In 2006, Lamar Owens, Jr., the team’s starting quarterback, was acquitted of rape but found guilty of lesser charges. He was later expelled from the school despite opposition from some alumni.

Another one-time member of the team, Kenny Ray Morrison, was convicted in 2007 of sexually assaulting a female classmate at a Washington hotel. He was sentenced to two years in a Navy brig.

The alleged assault occurred in April 2012 at an off-campus house in Annapolis. According to Burke, the woman woke up with bruises after a night of heavy drinking and later learned from friends and social media that three football players — whom she considered friends — were claiming to have had sex with her while she was intoxicated and blacked out, Burke said.

The woman reported the allegations to Navy criminal investigators and was disciplined for drinking while the athletes, one of whom discouraged her from cooperating, were permitted to continue playing, Burke said. The female midshipman remains a student in good standing.

‘‘The institution sent her a message loud and clear about its values,’’ she said.

The Navy agreed to reopen the investigation this year after the woman sought legal help, Burke said. The new investigation involved wiretapped conversations that Burke said further substantiated her client’s account.

Burke said the scheduled graduation of one of the three students was put on hold because of the allegations, while the other two were not scheduled to graduate this year.
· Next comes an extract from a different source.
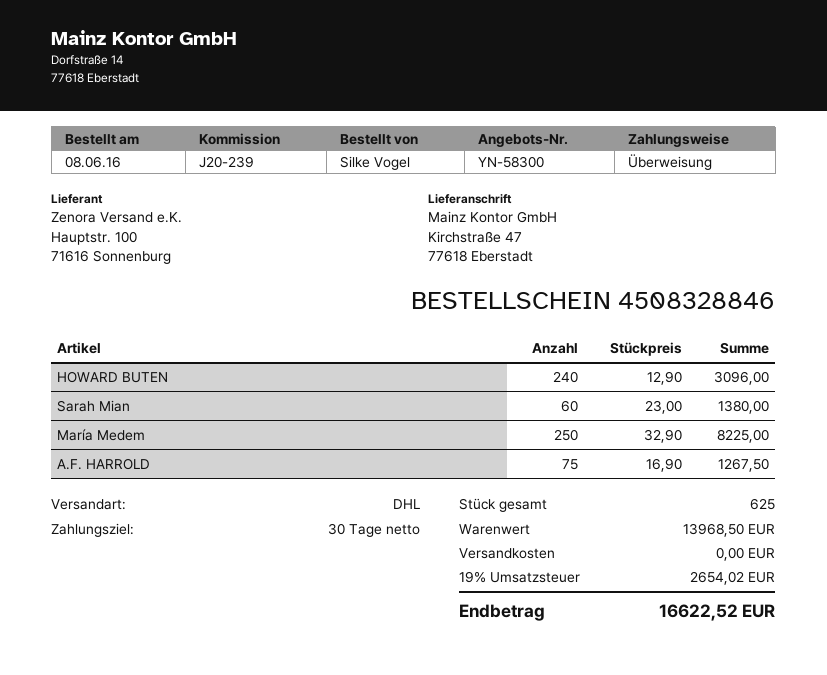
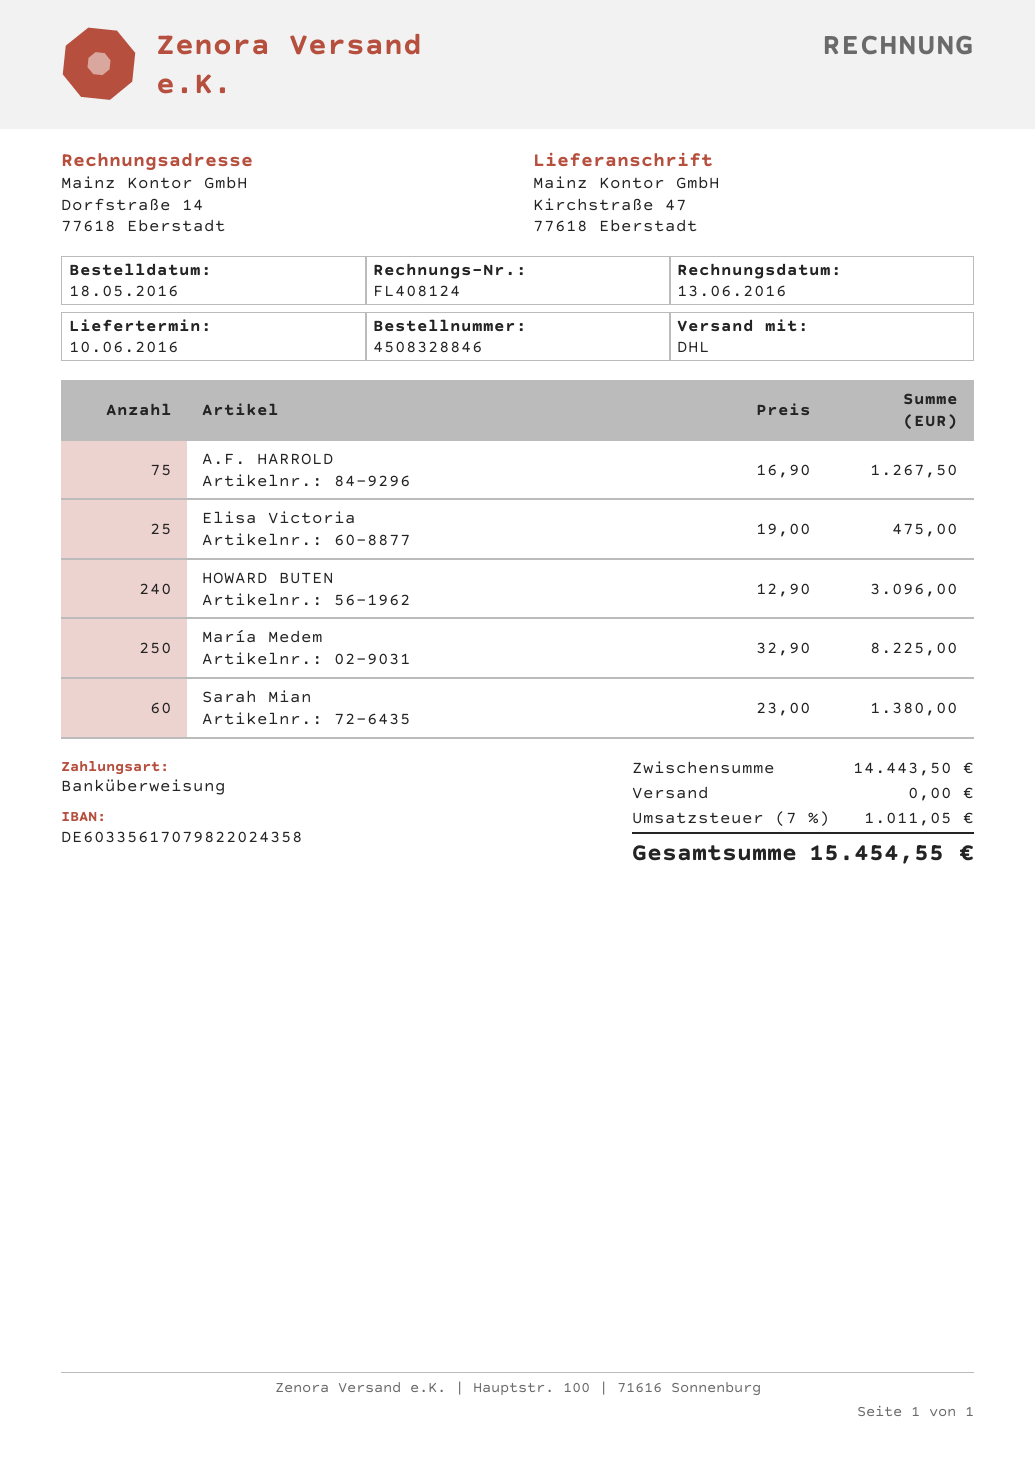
order date: 2016-06-08 -> 2016-05-18
Elisa Victoria: none -> 25 x 19.00 = 475.00
subtotal: 13968.50 -> 14443.50
tax: 19% = 2654.02 -> 7% = 1011.05
total: 16622.52 -> 15454.55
But she questioned whether the Naval Academy superintendent could be unbiased in deciding the fate of the three students.

Commander John Schofieldm, a Naval Academy spokesman, declined to respond to Burke’s statements, saying in a statement, ‘‘It is completely inappropriate to make any other public comment on this investigation or any ongoing investigation as we risk compromising the military justice process.’’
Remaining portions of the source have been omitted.